Tancredi: Such a sweet gesture of l’amour... **to self**I should be teemp-ted to do ze same… **aloud** Zat takes me back to wheen I foo-leeshly pur-sued ze love-lee Feenchurch, zo long ago. Eet occurs to me zat we belong to ze same fraternite -- of zose who’ave keesed ze love-lee Feenchurch – an’ LOST.

 

 

Yev: Fenchurch… that describes it well, brother – “foolish”. Compared to the charms of my Fabien… I don’t know what I was thinking then. Who knew she waited in the wings for me…

 

 

Tancredi: Oui… an’ leetle deed I know zat ma belle E’Clair would come an’ sweep me off mes pieds *le siiiigh*… ‘ow I mees ma belle E’Clair – our time togezher was too short last week-end… hmmmmmm

 

 

Tancredi: Au revoir, M’sieur Yev – I must to compose a lee-tle message to ma beloved, to let ‘re know ‘ow I theenk of ‘er – I ‘ave been remees een zat – smile, M’sieur Yev!

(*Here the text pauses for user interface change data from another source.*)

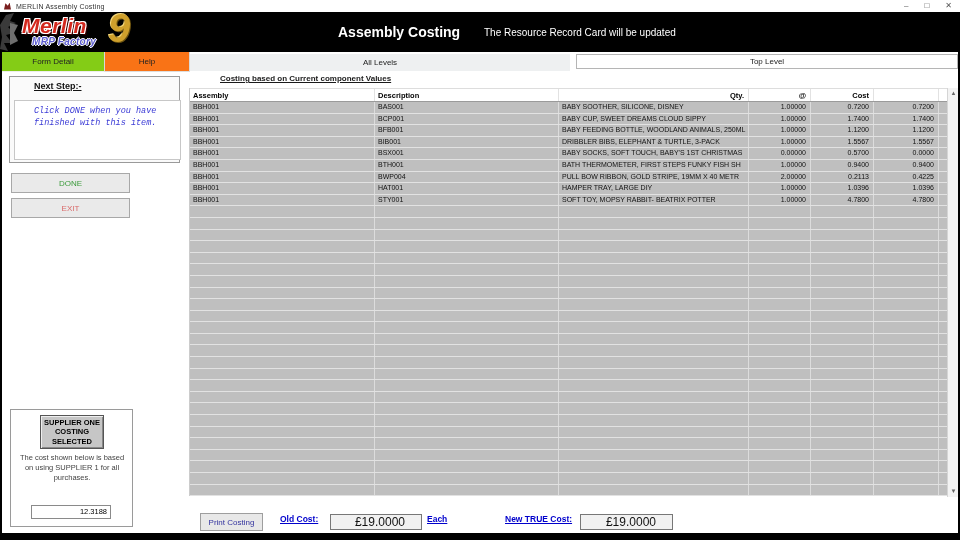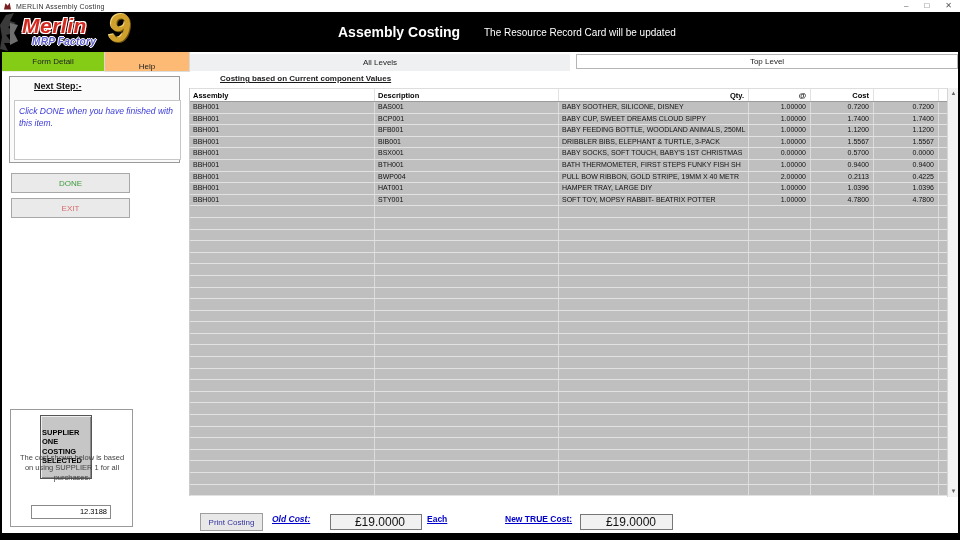--- a/index.html
+++ b/index.html
@@ -38,7 +38,7 @@
   .tab { position:absolute; top:52px; height:20px; font-size:8px; color:#222;
          display:flex; align-items:center; justify-content:center; }
   #tab-form { left:2px; width:103px; background:#84cc16; border-right:1px solid #d9d9d9; border-bottom:1px solid #eee; }
-  #tab-help { left:105px; width:85px; background:#fdba74; border-right:1px solid #d9d9d9; border-bottom:1px solid #ddd;align-items:flex-end; }
+  #tab-help { left:105px; width:85px; background:#f97316; border-right:1px solid #d9d9d9; border-bottom:1px solid #ddd; }
   #bar-alllevels { position:absolute; left:190px; top:54px; width:380px; height:17px; background:#eef0f1;
          font-size:8px; color:#222; display:flex; align-items:center; justify-content:center; }
   #box-toplevel { position:absolute; left:576px; top:54px; width:382px; height:15px; background:#fff;

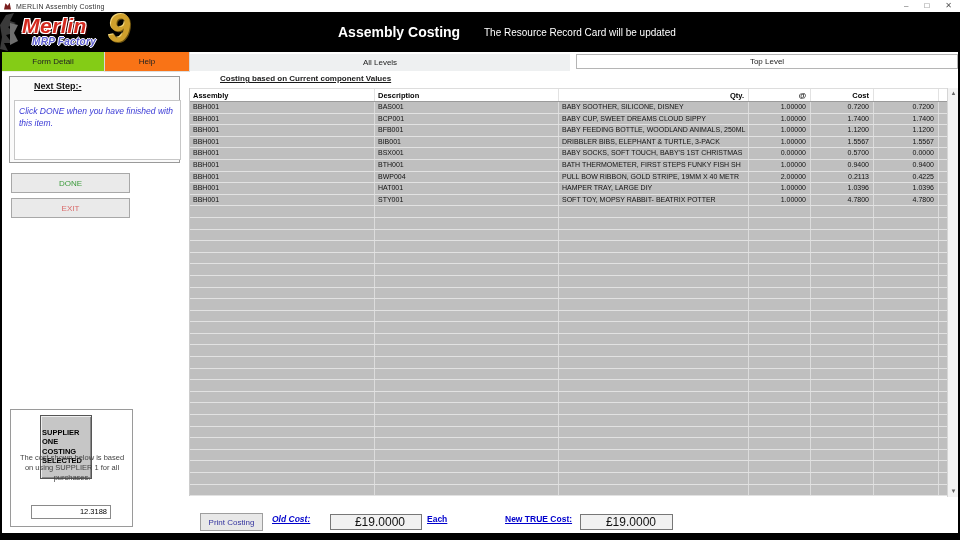--- a/index.html
+++ b/index.html
@@ -54,7 +54,7 @@
          border:1px solid #9a9a9a; }
   #nextstep .nshead { margin:4px 0 0 24px; font-size:9px; font-weight:bold; color:#111; text-decoration:underline; }
   #nextstep .nsbox { position:absolute; left:4px; top:23px; width:167px; height:60px; background:#fff;
-         border:1px solid #c7c7c7; padding:4px 4px; }
+         border:1px solid #c7c7c7; padding:4px 19px;font-family:Liberation Mono, monospace; }
   #nextstep .nsbox div { font-size:8.5px; font-style:italic; color:#3b3bd6; line-height:1.45; }
   .sidebtn { position:absolute; left:11px; width:119px; height:20px; background:#eaeaea;
          border:1px solid #a8a8a8; font-size:8px; display:flex; align-items:center; justify-content:center;

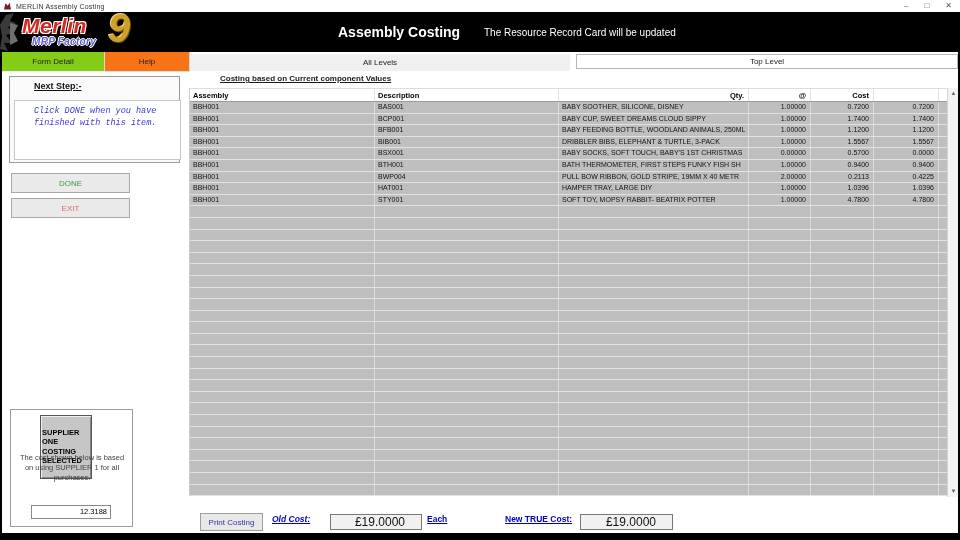--- a/index.html
+++ b/index.html
@@ -64,9 +64,9 @@
 
   #supplier-panel { position:absolute; left:10px; top:409px; width:123px; height:118px; background:#fff;
          border:1px solid #9a9a9a; }
-  #supplier-badge { position:absolute; left:29px; top:5px; width:52px; background:#c6c6c6;
+  #supplier-badge { position:absolute; left:29px; top:5px; width:64px; background:#c6c6c6;
          border:1px solid #555; box-shadow:inset 1px 1px 0 #eee, inset -1px -1px 0 #888;
-         padding:12px 1px; }
+         padding:2px 1px; text-align:center; }
   #supplier-badge div { font-size:7.5px; font-weight:bold; color:#000; line-height:1.25; }
   #supplier-note { position:absolute; left:4px; top:43px; width:114px; text-align:center;
          font-size:7.5px; color:#444; line-height:1.35; }

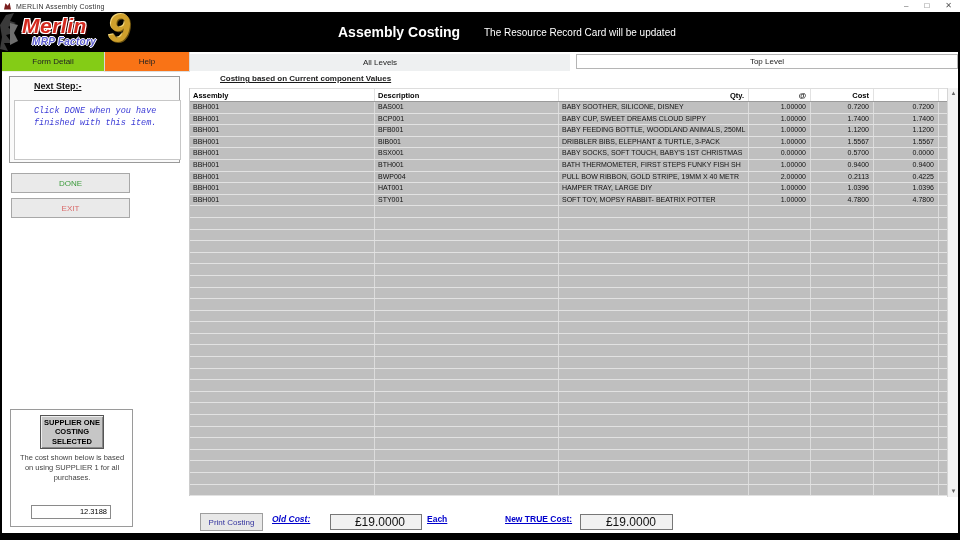--- a/index.html
+++ b/index.html
@@ -99,7 +99,7 @@
          display:flex; align-items:center; justify-content:center; cursor:pointer; }
   .bluelabel { position:absolute; top:514px; font-size:8.5px; font-weight:bold; color:#0000cc;
          text-decoration:underline; }
-  #lbl-oldcost { left:272px;font-style:italic; }
+  #lbl-oldcost { left:280px; }
   #lbl-each { left:427px; }
   #lbl-newcost { left:505px; }
   .costbox { position:absolute; top:514px; height:16px; background:#f1f1f1; border:1px solid #777;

Yev: Easy for you to say, Frenchman – you at least KNOW where your beloved is –

 

 

Yev: The same as it ever was. I’m born alone, I drink alone, and will probably die alone… without my heartless beauty to kick that last clod of dry earth on my coffin lid…

Fabien: **to audience** shhhhh whatever is my worrywart going on about?

 

 

Fabien: **still to audience** Isn’t he sweet  when he’s miserable? And where do you suppose he got that photo he’s mooning over?

Yev: *siiiiigh* What if I should forget what she looks like, it’s been so long….

 

 

Fabien: We’ll get you refreshed right away, you silly babushka mine – I have a little trip to take us on. Never mind packing! *smooch*

Yev: Yes… the dead don’t usually need a change of underwear… *siiiigh*.

 

 

While at the BJD convention Dollectable in San Francisco, a little flirtation occurred (and we do mean little) –

 

And WHO was seen canoodling with Stuart Little at Dollectable?